====== Data provided ======
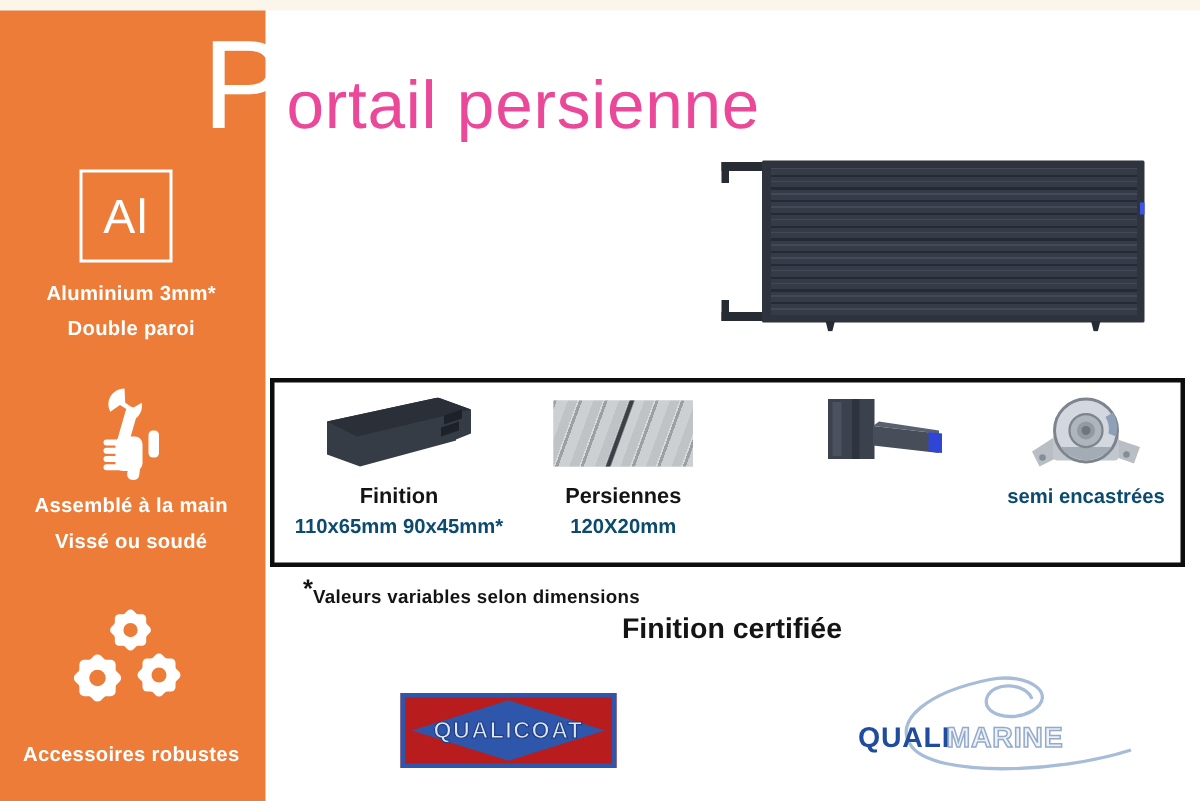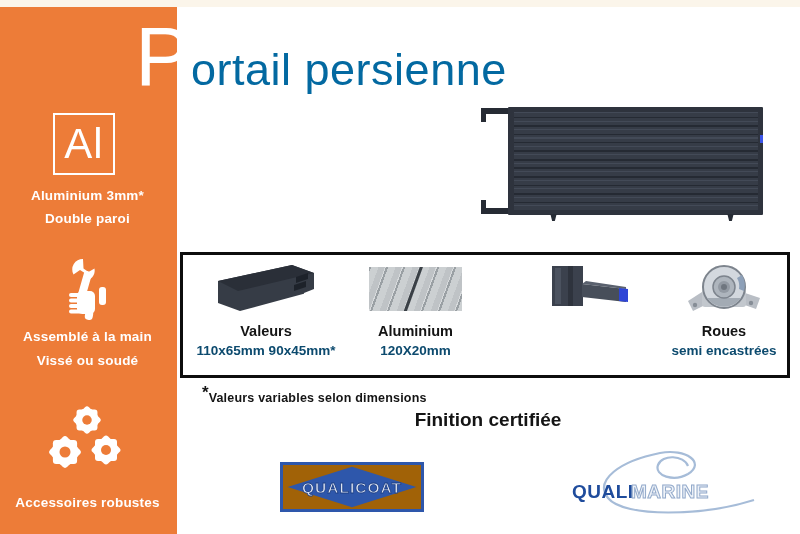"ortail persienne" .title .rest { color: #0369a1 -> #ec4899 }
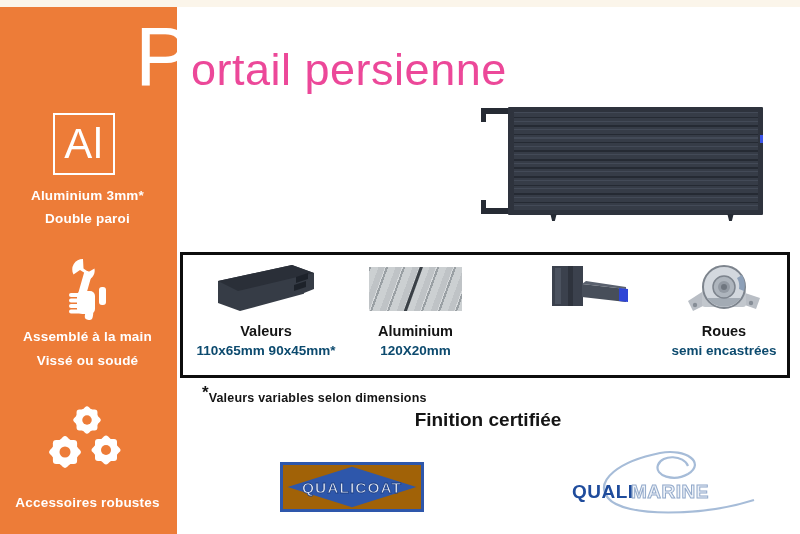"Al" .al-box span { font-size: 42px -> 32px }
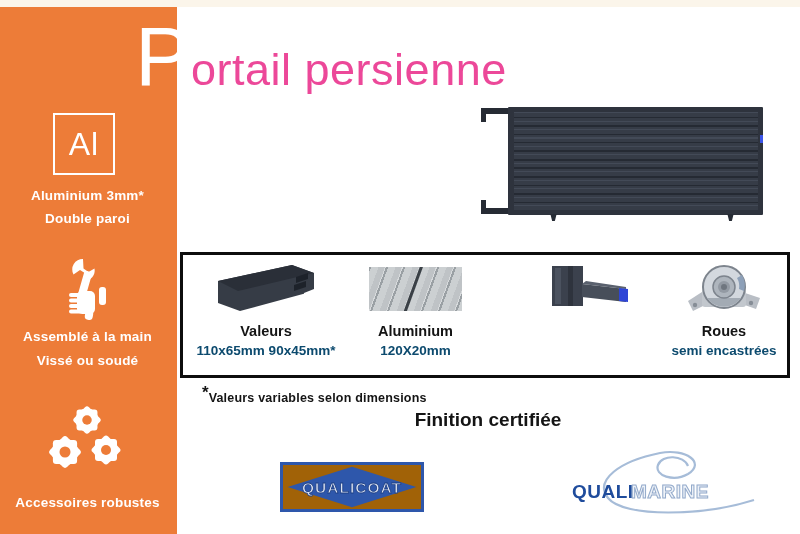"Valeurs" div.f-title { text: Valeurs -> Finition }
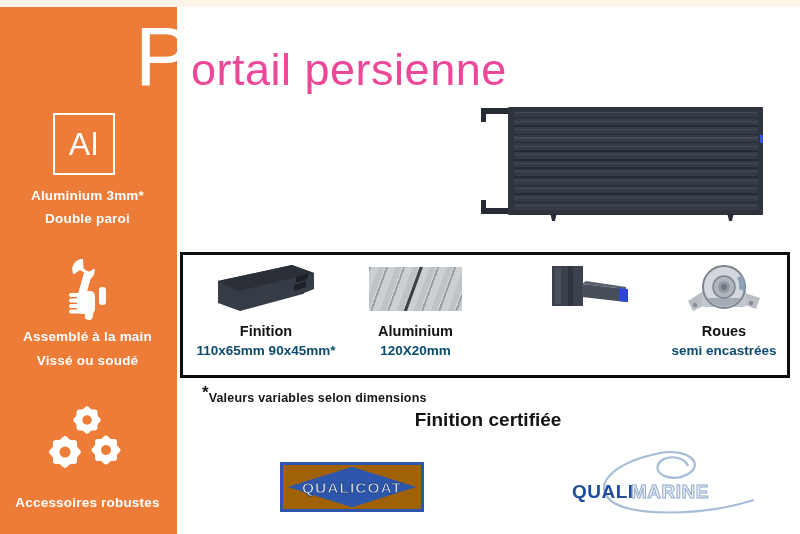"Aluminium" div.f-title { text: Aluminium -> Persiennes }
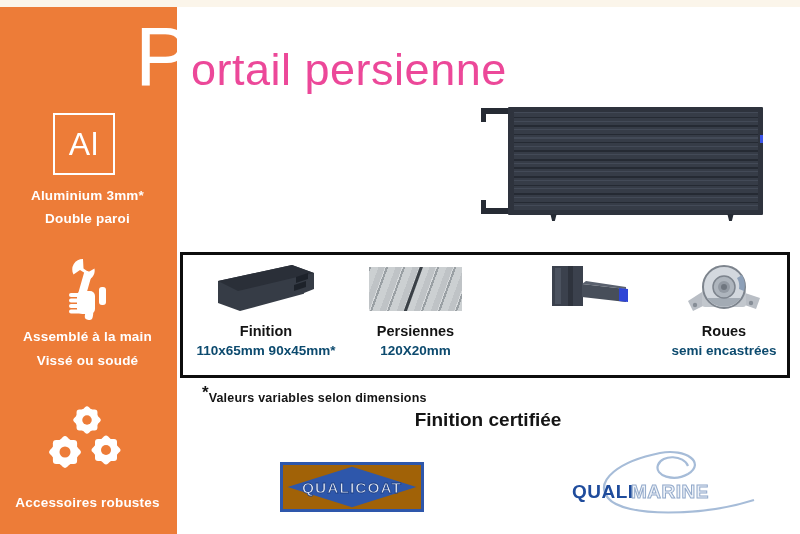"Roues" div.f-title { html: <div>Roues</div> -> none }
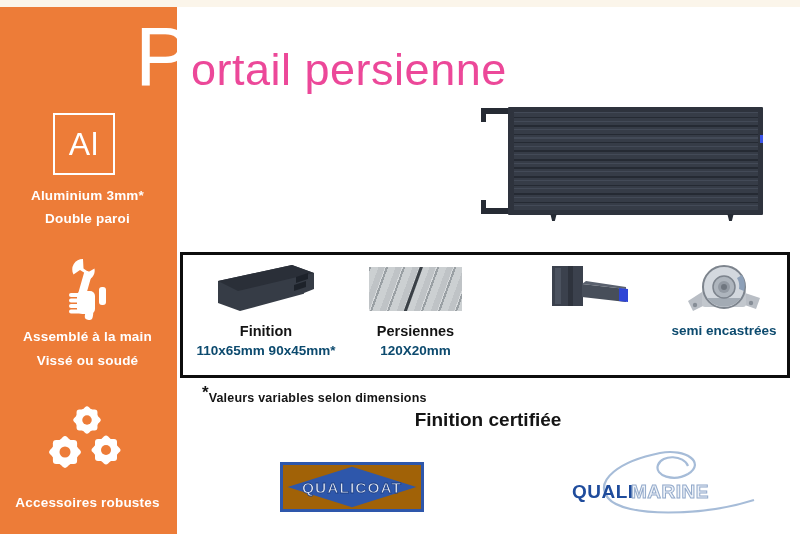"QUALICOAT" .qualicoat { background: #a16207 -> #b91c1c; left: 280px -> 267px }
======
Work item => Copy the listing above verbatim, leaving out pictures.

Your solution =>
"ortail persienne" .title .rest { color: #0369a1 -> #ec4899 }
"Al" .al-box span { font-size: 42px -> 32px }
"Valeurs" div.f-title { text: Valeurs -> Finition }
"Aluminium" div.f-title { text: Aluminium -> Persiennes }
"Roues" div.f-title { html: <div>Roues</div> -> none }
"QUALICOAT" .qualicoat { background: #a16207 -> #b91c1c; left: 280px -> 267px }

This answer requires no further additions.